___ Data to examine

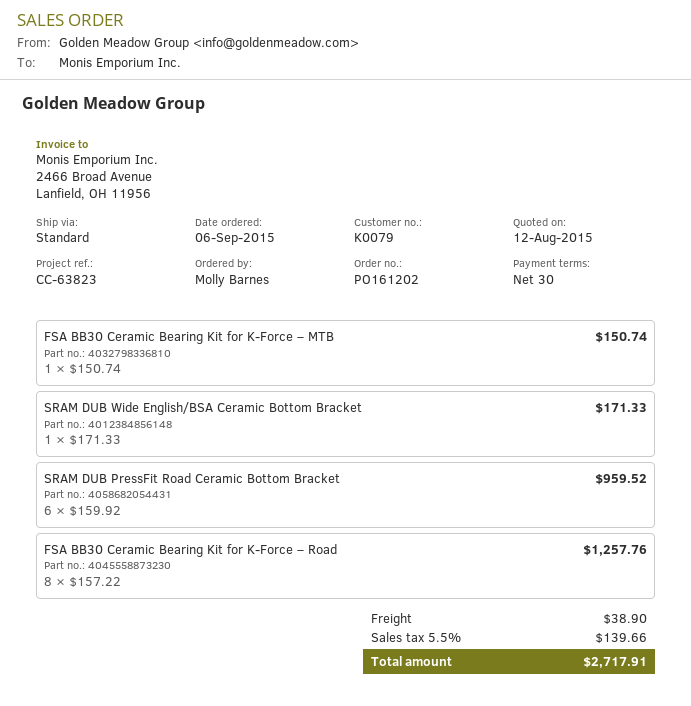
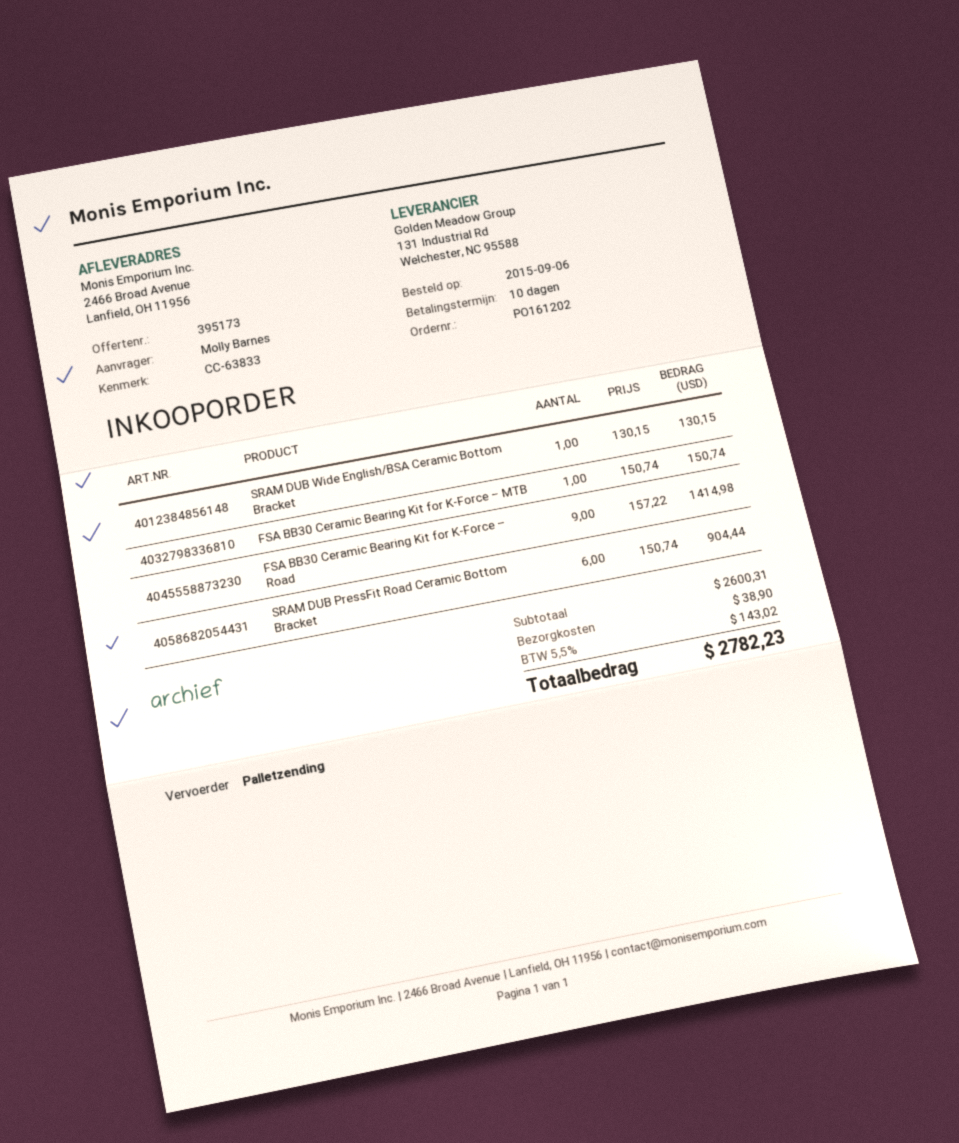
payment terms: 30 days -> 10 days
reference: CC-63823 -> CC-63833
shipping method: standard -> pallet freight
SRAM DUB Wide English/BSA Ceramic Bottom Bracket: 1 x 171.33 = 171.33 -> 1 x 130.15 = 130.15
SRAM DUB PressFit Road Ceramic Bottom Bracket: 6 x 159.92 = 959.52 -> 6 x 150.74 = 904.44
FSA BB30 Ceramic Bearing Kit for K-Force – Road: 8 x 157.22 = 1257.76 -> 9 x 157.22 = 1414.98
tax: 5.5% = 139.66 -> 5.5% = 143.02
total: 2717.91 -> 2782.23

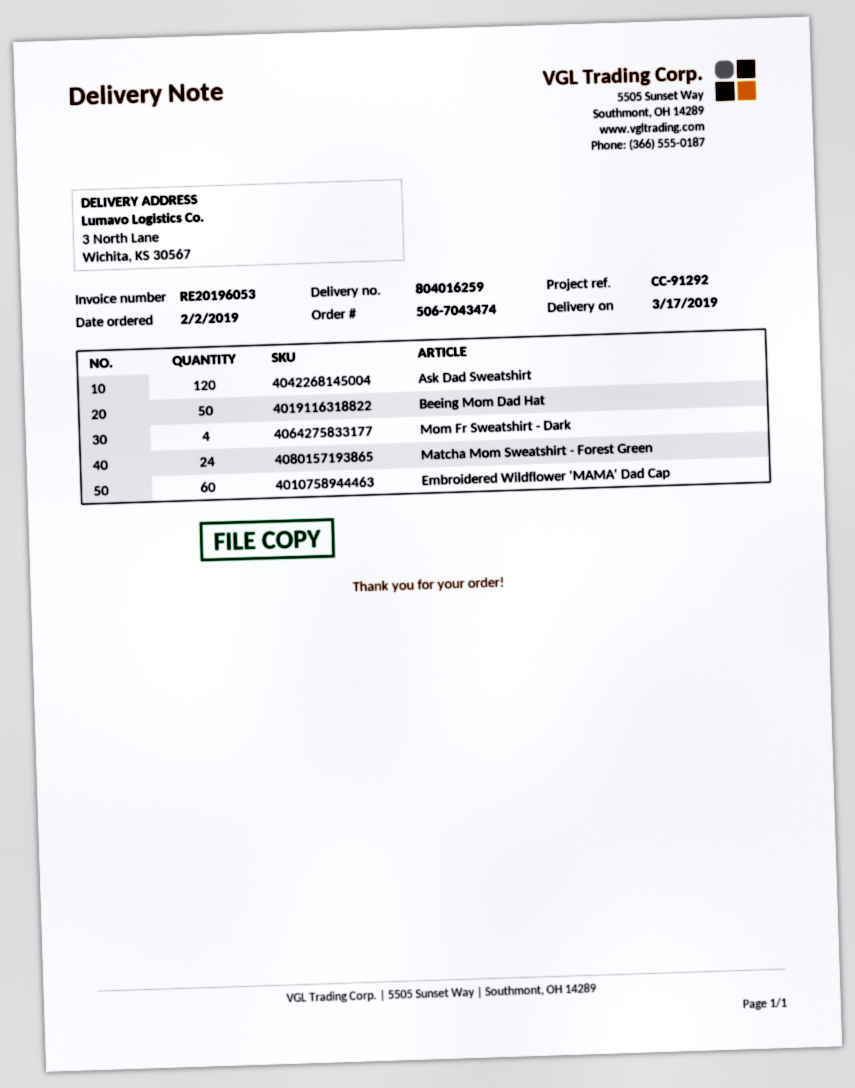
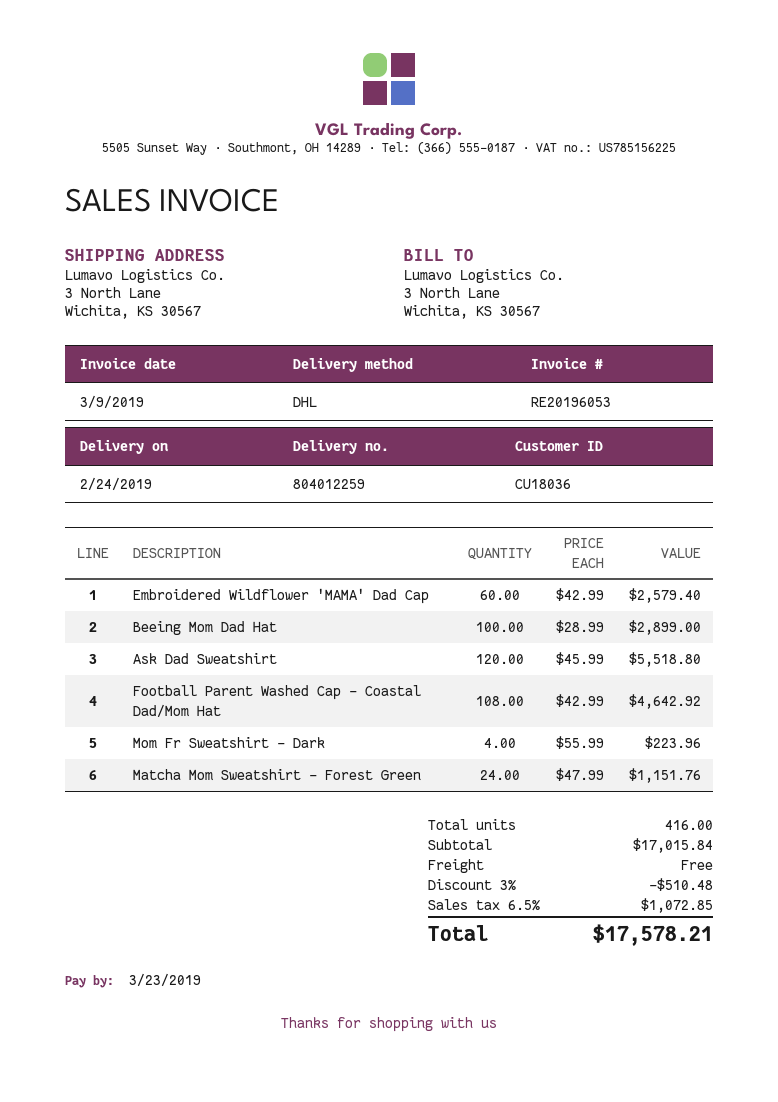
delivery note number: 804016259 -> 804012259
delivery date: 2019-03-17 -> 2019-02-24
Beeing Mom Dad Hat: 50 -> 100
Football Parent Washed Cap - Coastal Dad/Mom Hat: none -> 108

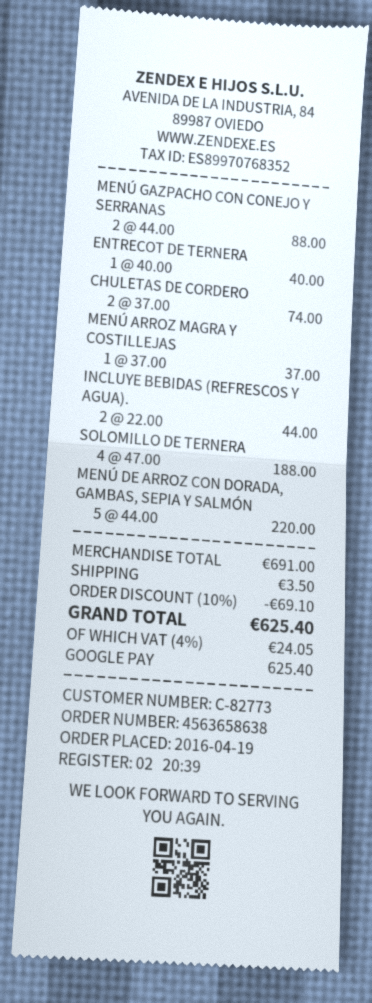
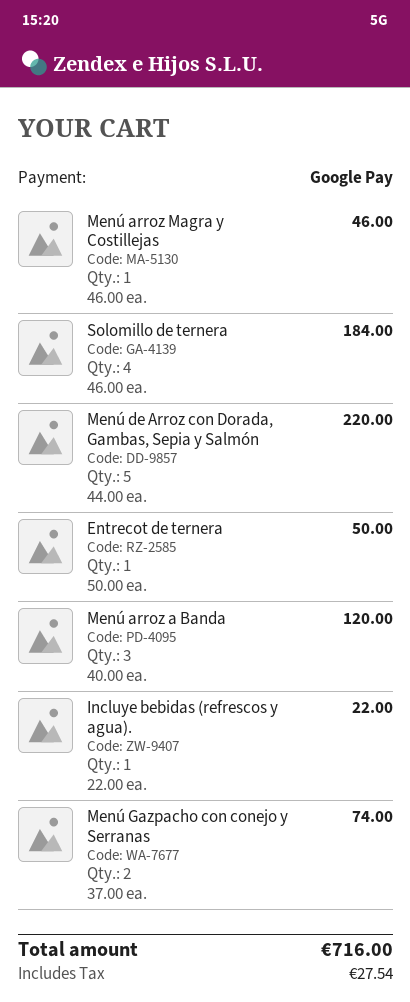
MENÚ GAZPACHO CON CONEJO Y SERRANAS: 2 x 44.00 = 88.00 -> 2 x 37.00 = 74.00
ENTRECOT DE TERNERA: 1 x 40.00 = 40.00 -> 1 x 50.00 = 50.00
CHULETAS DE CORDERO: 2 x 37.00 = 74.00 -> none
MENÚ ARROZ MAGRA Y COSTILLEJAS: 1 x 37.00 = 37.00 -> 1 x 46.00 = 46.00
INCLUYE BEBIDAS (REFRESCOS Y AGUA).: 2 x 22.00 = 44.00 -> 1 x 22.00 = 22.00
SOLOMILLO DE TERNERA: 4 x 47.00 = 188.00 -> 4 x 46.00 = 184.00
Menú arroz a Banda: none -> 3 x 40.00 = 120.00
discount: 10% = 69.10 -> none
shipping: 3.50 -> none
tax: 24.05 -> 27.54
total: 625.40 -> 716.00

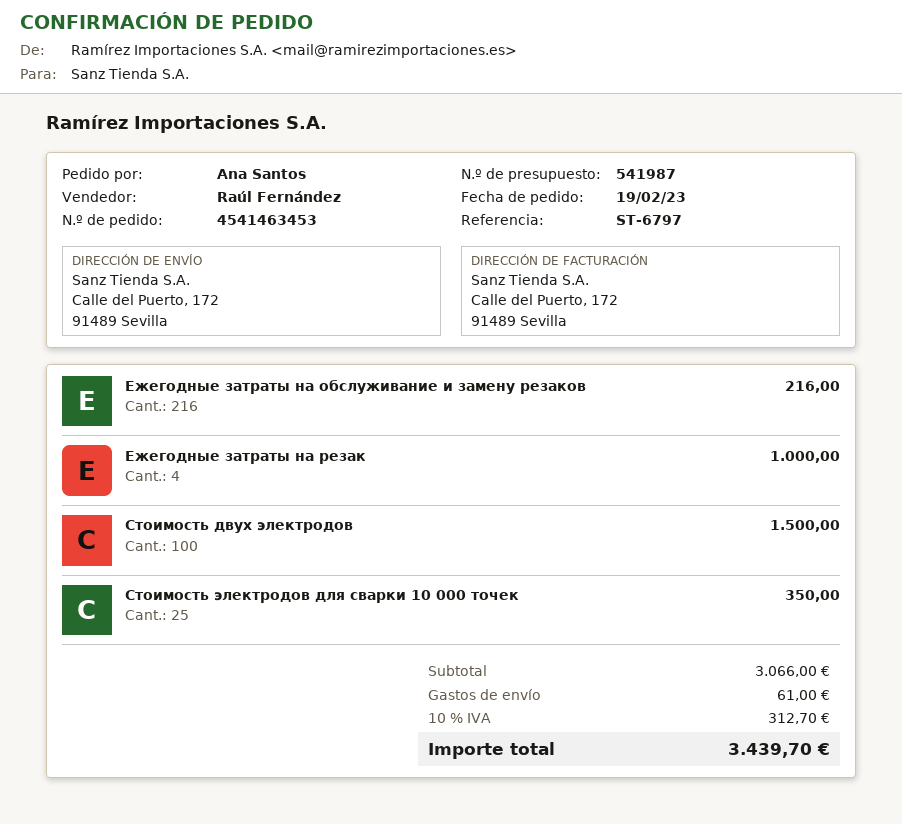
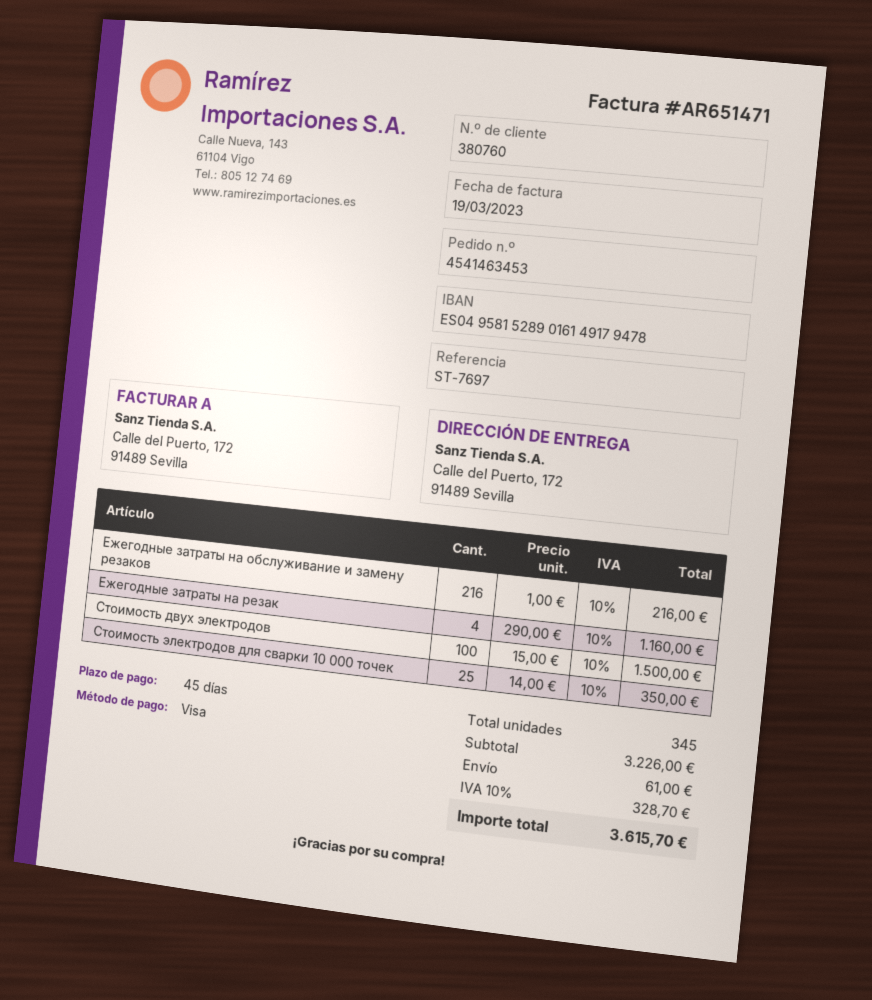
reference: ST-6797 -> ST-7697
Ежегодные затраты на резак: 4 for 1000.00 -> 4 for 1160.00
subtotal: 3066.00 -> 3226.00
tax: 10% = 312.70 -> 10% = 328.70
total: 3439.70 -> 3615.70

______

* Exercise goal: Write out the entries above verbatim, without pictures.

* Response:
payment terms: 30 days -> 10 days
reference: CC-63823 -> CC-63833
shipping method: standard -> pallet freight
SRAM DUB Wide English/BSA Ceramic Bottom Bracket: 1 x 171.33 = 171.33 -> 1 x 130.15 = 130.15
SRAM DUB PressFit Road Ceramic Bottom Bracket: 6 x 159.92 = 959.52 -> 6 x 150.74 = 904.44
FSA BB30 Ceramic Bearing Kit for K-Force – Road: 8 x 157.22 = 1257.76 -> 9 x 157.22 = 1414.98
tax: 5.5% = 139.66 -> 5.5% = 143.02
total: 2717.91 -> 2782.23

delivery note number: 804016259 -> 804012259
delivery date: 2019-03-17 -> 2019-02-24
Beeing Mom Dad Hat: 50 -> 100
Football Parent Washed Cap - Coastal Dad/Mom Hat: none -> 108

MENÚ GAZPACHO CON CONEJO Y SERRANAS: 2 x 44.00 = 88.00 -> 2 x 37.00 = 74.00
ENTRECOT DE TERNERA: 1 x 40.00 = 40.00 -> 1 x 50.00 = 50.00
CHULETAS DE CORDERO: 2 x 37.00 = 74.00 -> none
MENÚ ARROZ MAGRA Y COSTILLEJAS: 1 x 37.00 = 37.00 -> 1 x 46.00 = 46.00
INCLUYE BEBIDAS (REFRESCOS Y AGUA).: 2 x 22.00 = 44.00 -> 1 x 22.00 = 22.00
SOLOMILLO DE TERNERA: 4 x 47.00 = 188.00 -> 4 x 46.00 = 184.00
Menú arroz a Banda: none -> 3 x 40.00 = 120.00
discount: 10% = 69.10 -> none
shipping: 3.50 -> none
tax: 24.05 -> 27.54
total: 625.40 -> 716.00

reference: ST-6797 -> ST-7697
Ежегодные затраты на резак: 4 for 1000.00 -> 4 for 1160.00
subtotal: 3066.00 -> 3226.00
tax: 10% = 312.70 -> 10% = 328.70
total: 3439.70 -> 3615.70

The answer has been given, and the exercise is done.